During the Christmas season, as the legendary year 1968 was breathing its last, a patrolman named Neil Purcell — the scourge of Laguna Beach dopers who was known for planting evidence if there was nothing to be found — pulled Timothy, Rosemary and Jack over.  According to Purcell, when Timothy opened the car door to provide his license and registration, he smelled marijuana smoke.  The Learys were busted — first of all, for two marijuana roaches allegedly found in the car ashtray.  Leary always contended the weed was planted.   This provided the excuse for a broader search.  Rosemary was found to be in possession of a large chunk of hashish (with the Brotherhood of Love seal of approval on it) and 12 hits of LSD.  And Jack Leary was also found to be in possession of a small chunk of hashish.

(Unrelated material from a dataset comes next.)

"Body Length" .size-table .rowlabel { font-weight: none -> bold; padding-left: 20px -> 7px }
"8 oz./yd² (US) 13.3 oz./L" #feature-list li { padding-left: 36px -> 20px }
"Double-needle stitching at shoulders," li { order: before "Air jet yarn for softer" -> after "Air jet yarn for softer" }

Victory! Now On to the Statehouse! 

In the aftermath of the Laguna bust and in light of continued harassment from Purcell, Rosemary and Tim retreated to a mountain cabin in Joshua Tree, California, far away from cops and media. Meanwhile, Leary’s lawyers were due to appear before the Supreme Court to challenge the Marihuana Tax Act. Although they tried to keep track of Supreme Court announcements by tuning in to news occasionally via shortwave radio, the Learys were caught by surprise when television crews from ABC and NBC news showed up at their hideaway to ask him about his victory. His lawyers, they informed him, had succeeded in overturning the much-despised Marihuana Tax Act on Fifth Amendment grounds.  Much to Rosemary’s surprise (and distress), he spontaneously announced that he was going to run for Governor of California.  

The Democratic primary was actually not until the following year. Whether Timothy was aware of that at that particular impulsive moment is uncertain.

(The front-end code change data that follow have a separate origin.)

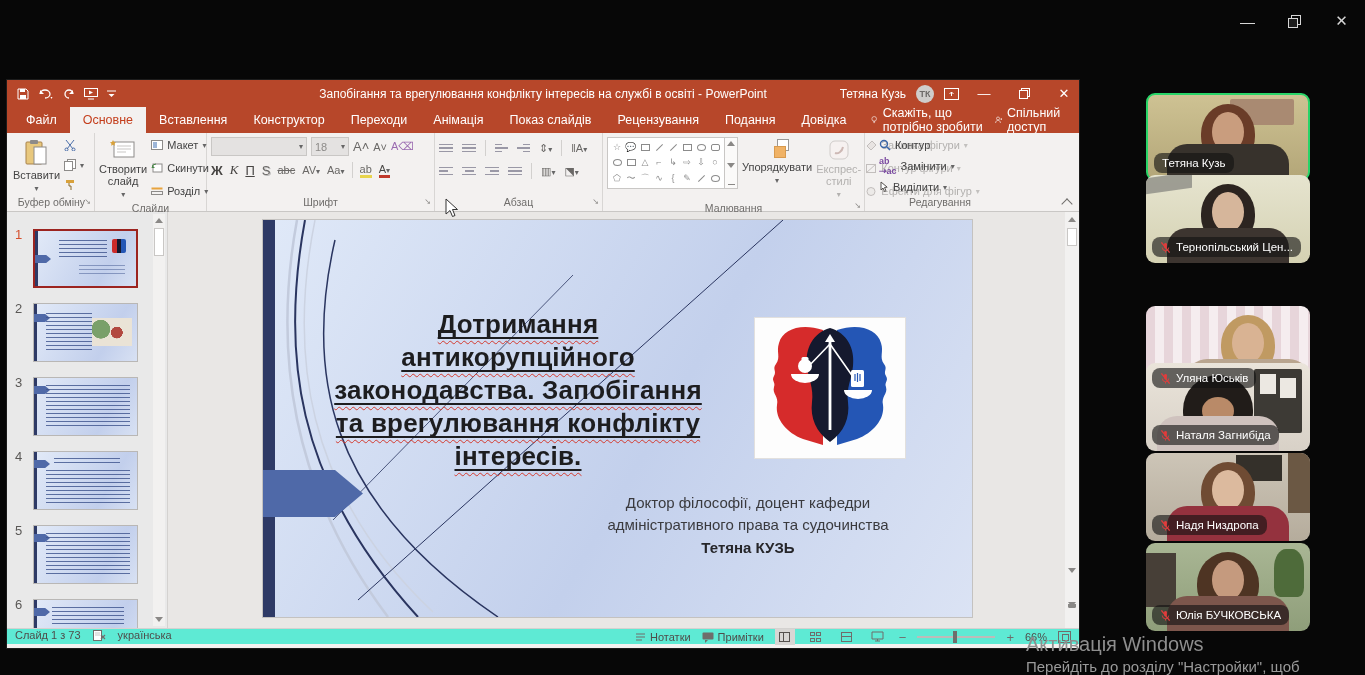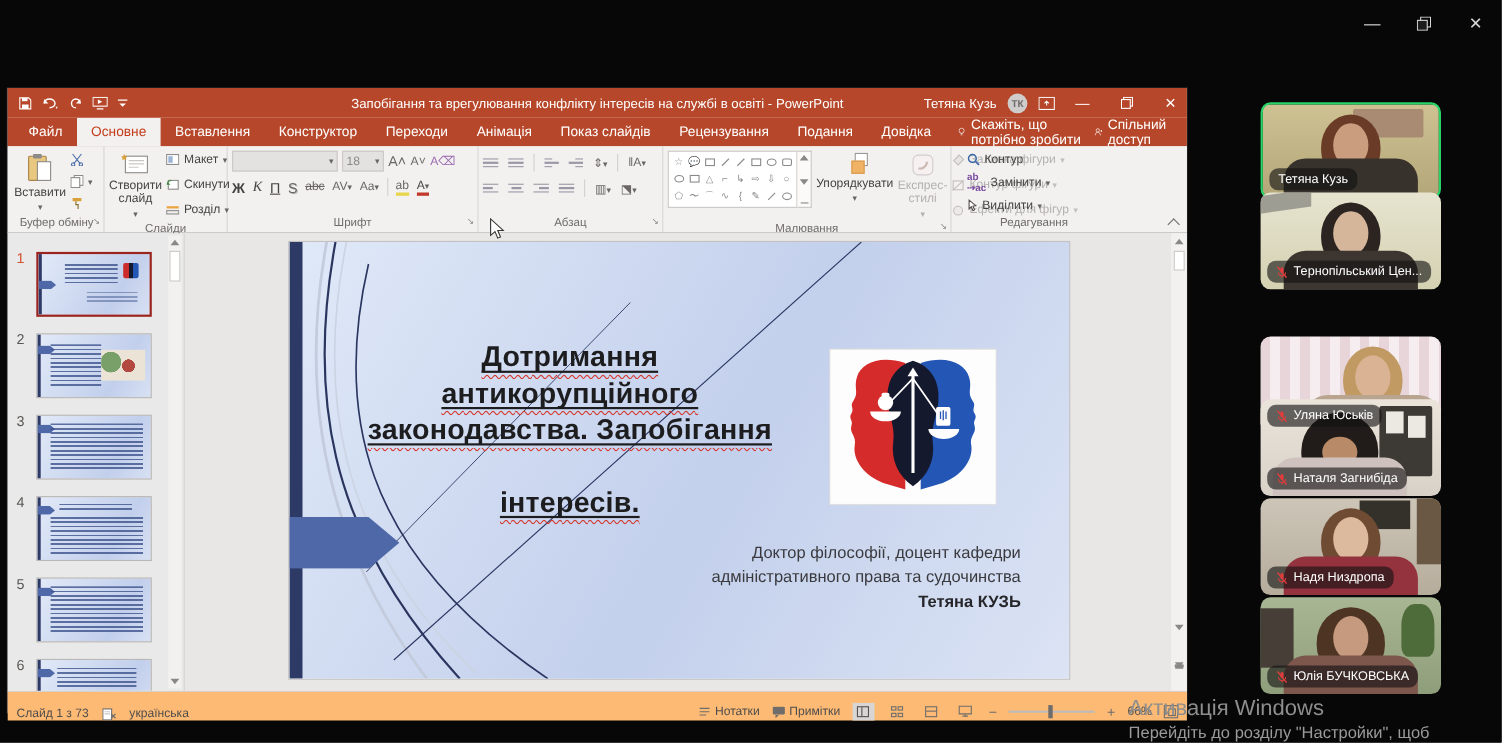"та врегулювання конфлікту" span.tl { html: none -> <span><span>та врегулювання конфлікту</span></span> }
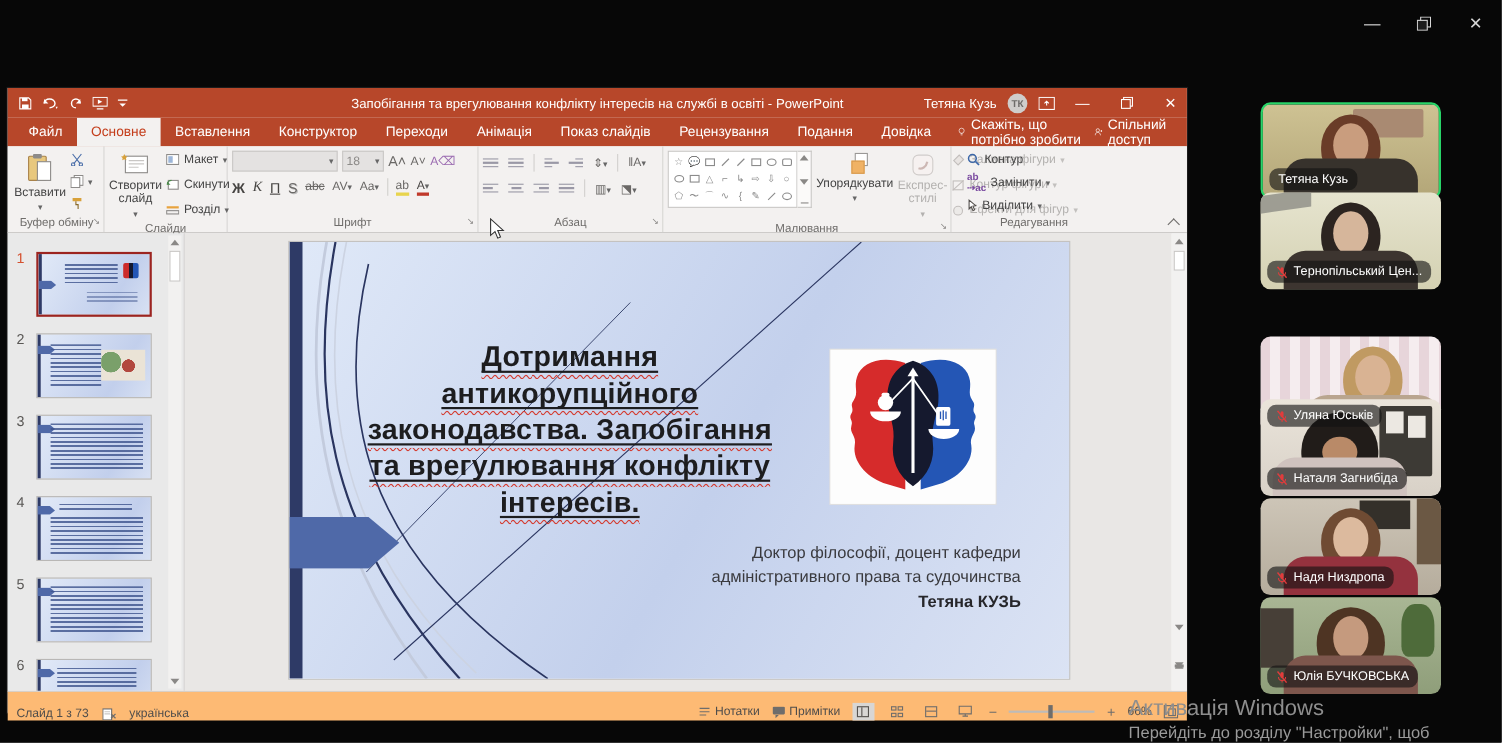"Доктор філософії, доцент кафедри" .slide-sub { text-align: right -> center }
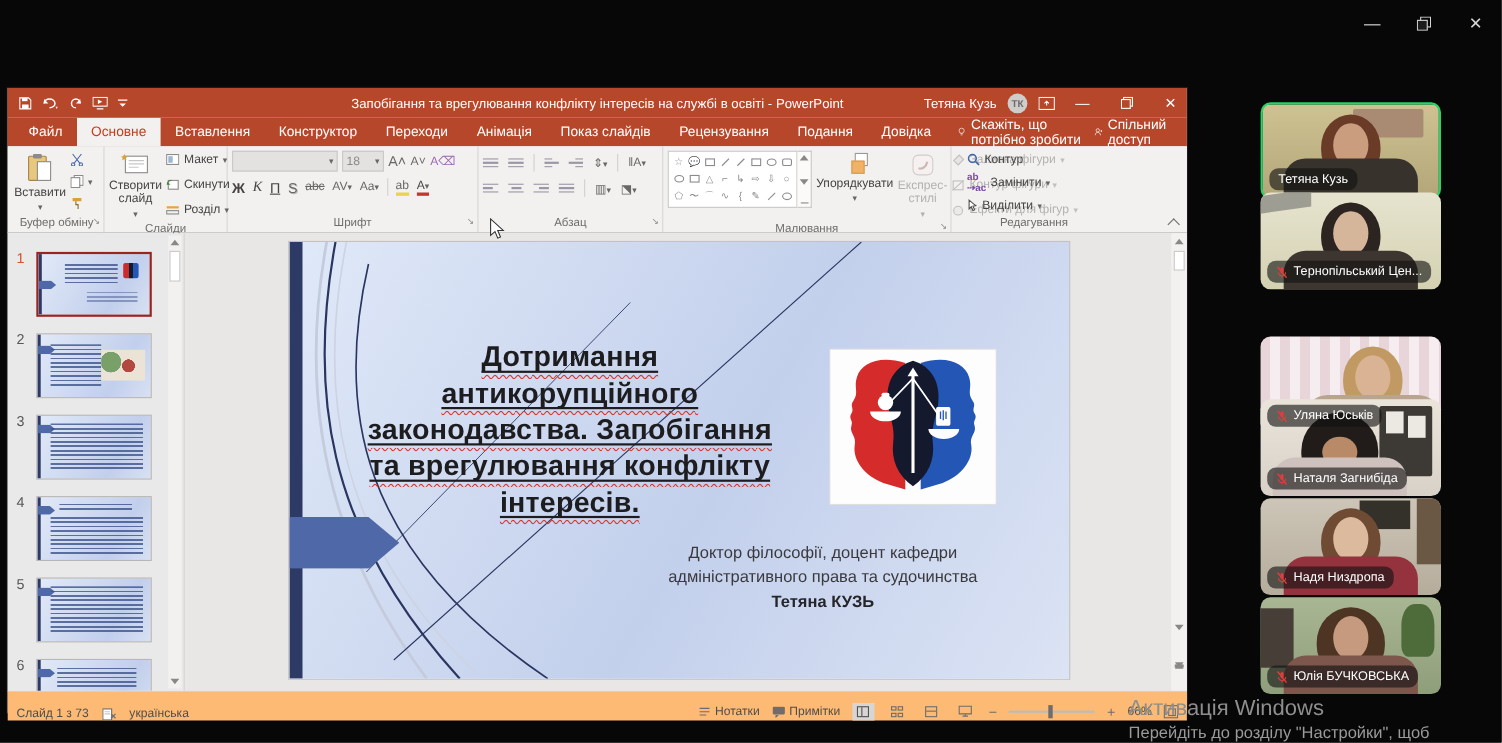"Слайд 1 з 73" .statusbar { align-items: flex-end -> flex-start; background: #fdba74 -> #5eead4; height: 27px -> 16px }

Leary’s plan for his gubernatorial campaign involved getting his Hollywood and rock star friends to create a celebratory film about how he won the election and, in so doing, get people to daydream about Timothy Leary’s altered State of California. It would all seem like so much fun that the voters would respond by making it a reality.  

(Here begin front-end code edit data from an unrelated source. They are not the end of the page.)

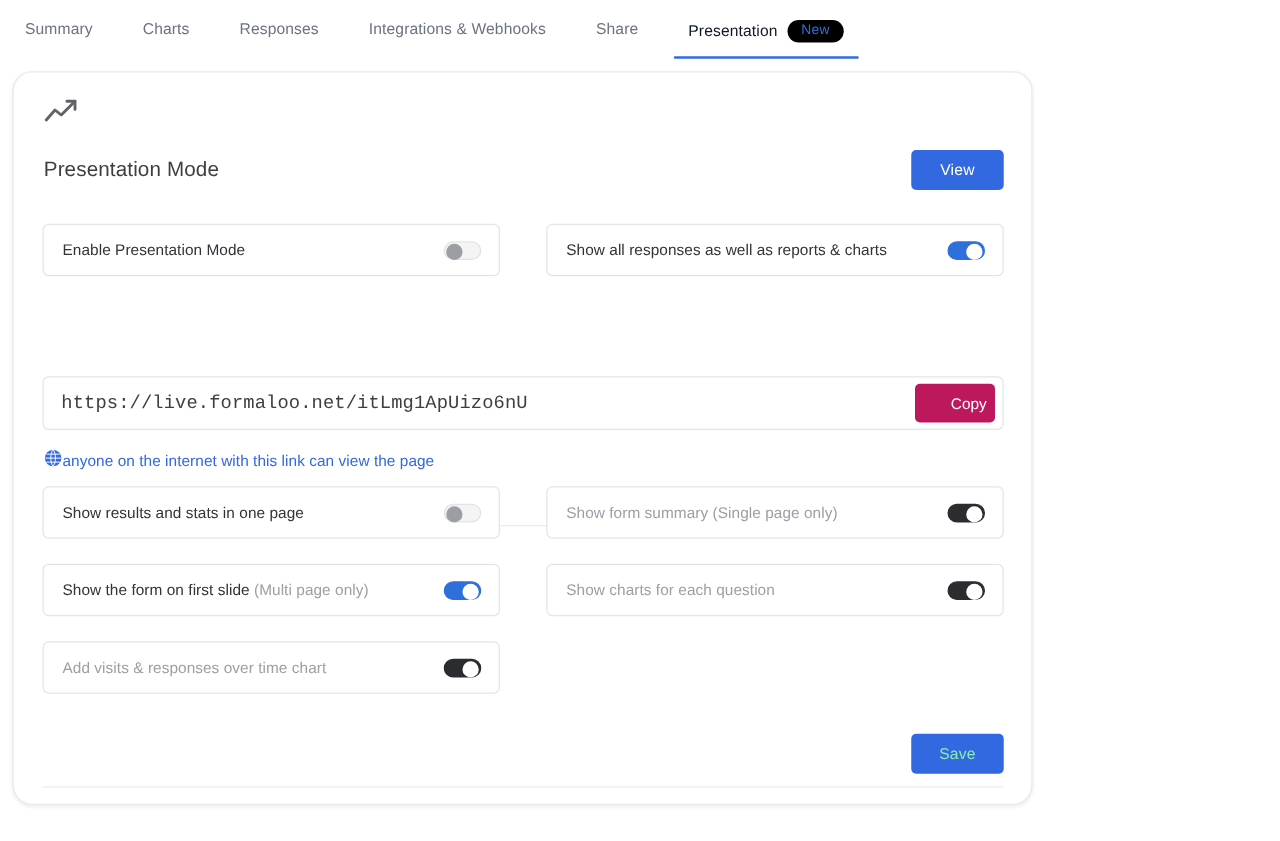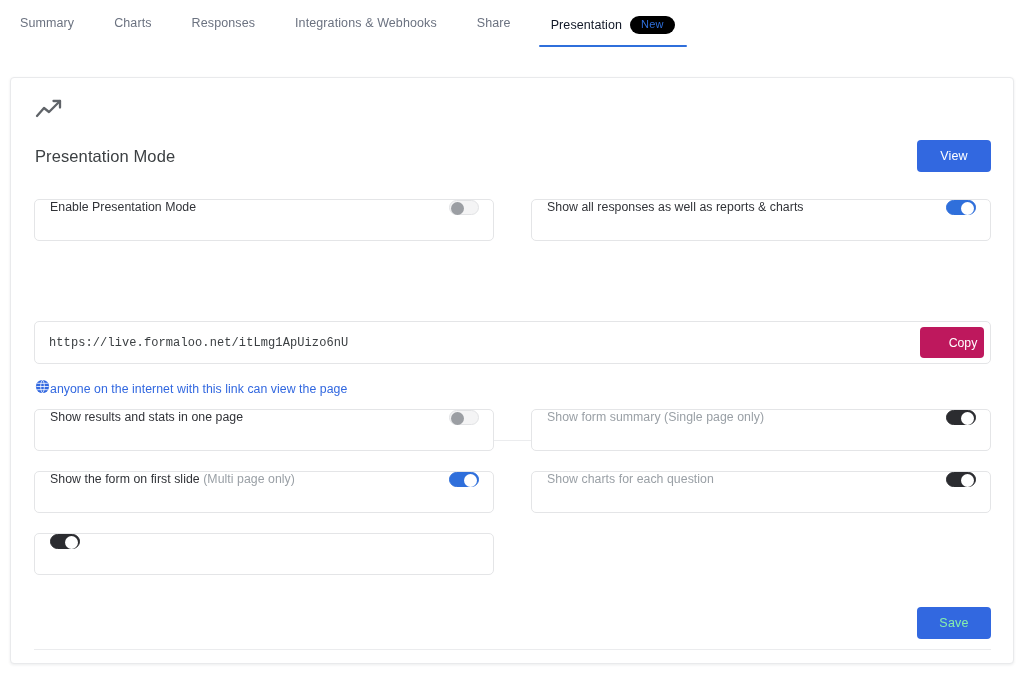"Presentation Mode" .card { border-radius: 4px -> 16px; margin-top: 20px -> none; width: 1004px -> 816px }
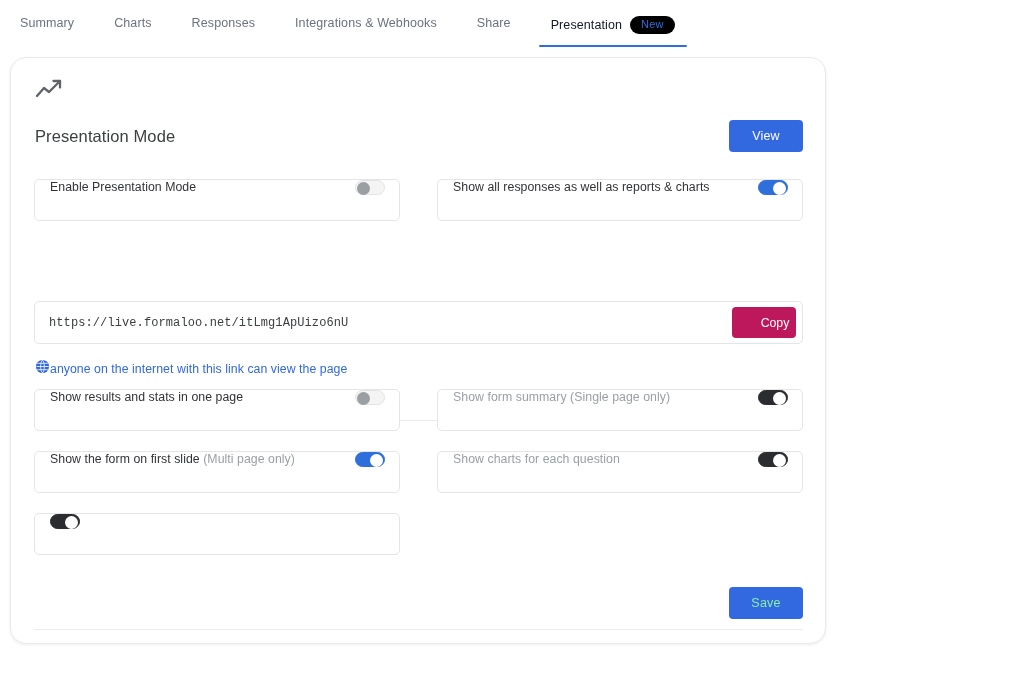"Enable Presentation Mode" .setting-row { align-items: flex-start -> center }
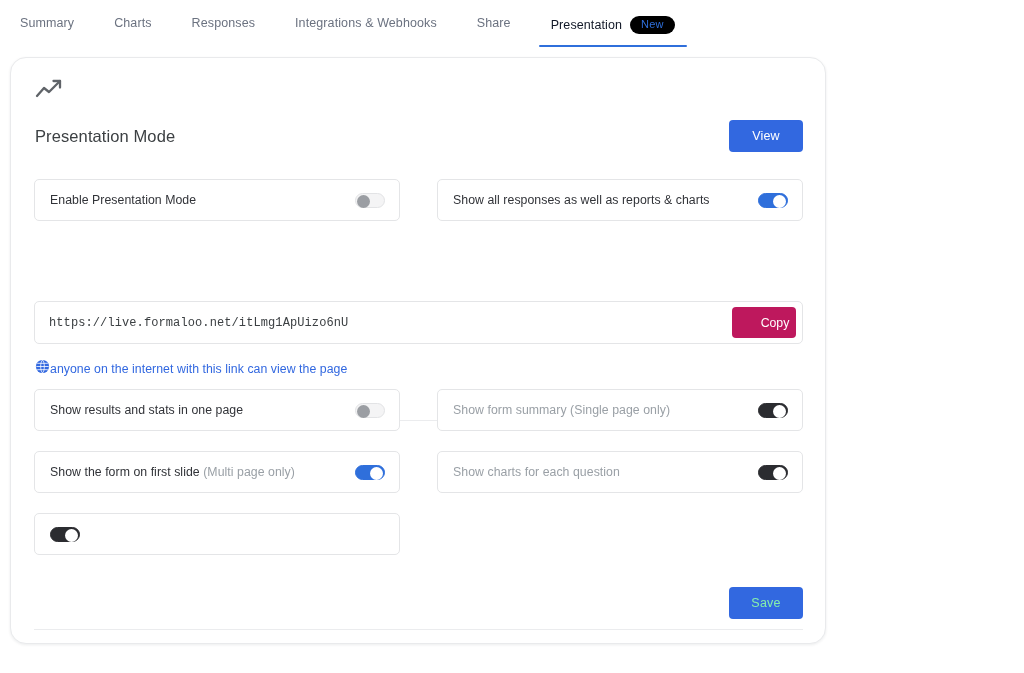"https://live.formaloo.net/itLmg1ApUizo6n" .url-text { font-size: 12px -> 15px }
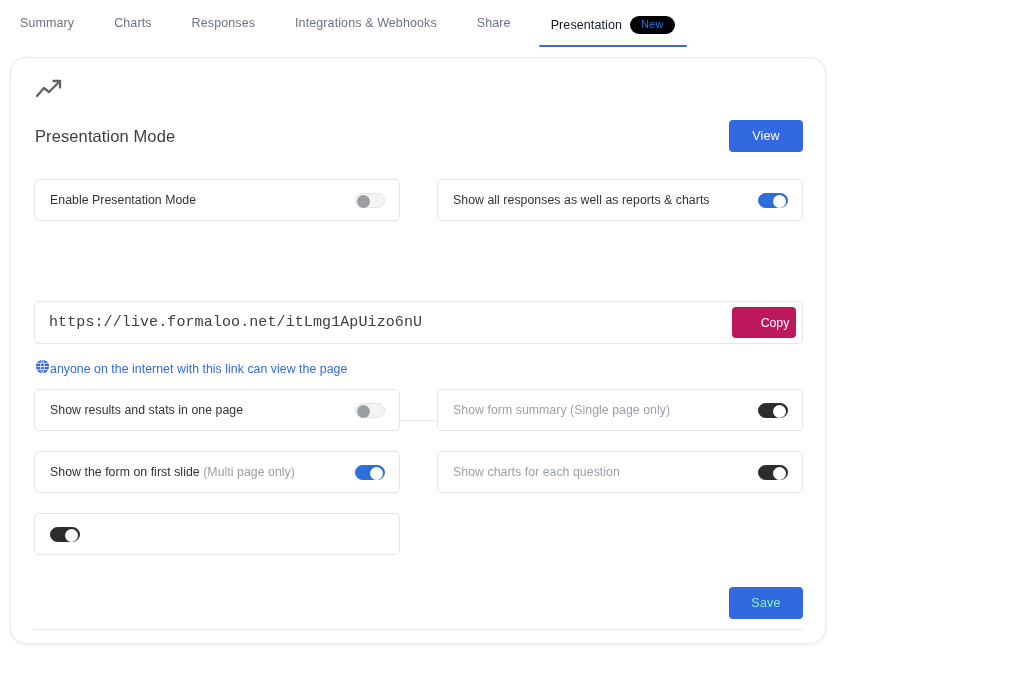"Add visits & responses over" div.setting-label { html: none -> <div><span>Add visits &amp; responses over time chart</span></div> }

His campaign positions, though few, were largely libertarian.  He would eliminate the state income tax, but replace it with a $1,000 a year “frivolity” fee that would entitle the licensee to purchase hard liquor, guns, fishing rights, tobacco and marijuana — which, of course, would be legal.  In certain licensed areas, prostitution, gambling, nudity and most mind-altering drugs would also be available to those who had paid the frivolity fee.  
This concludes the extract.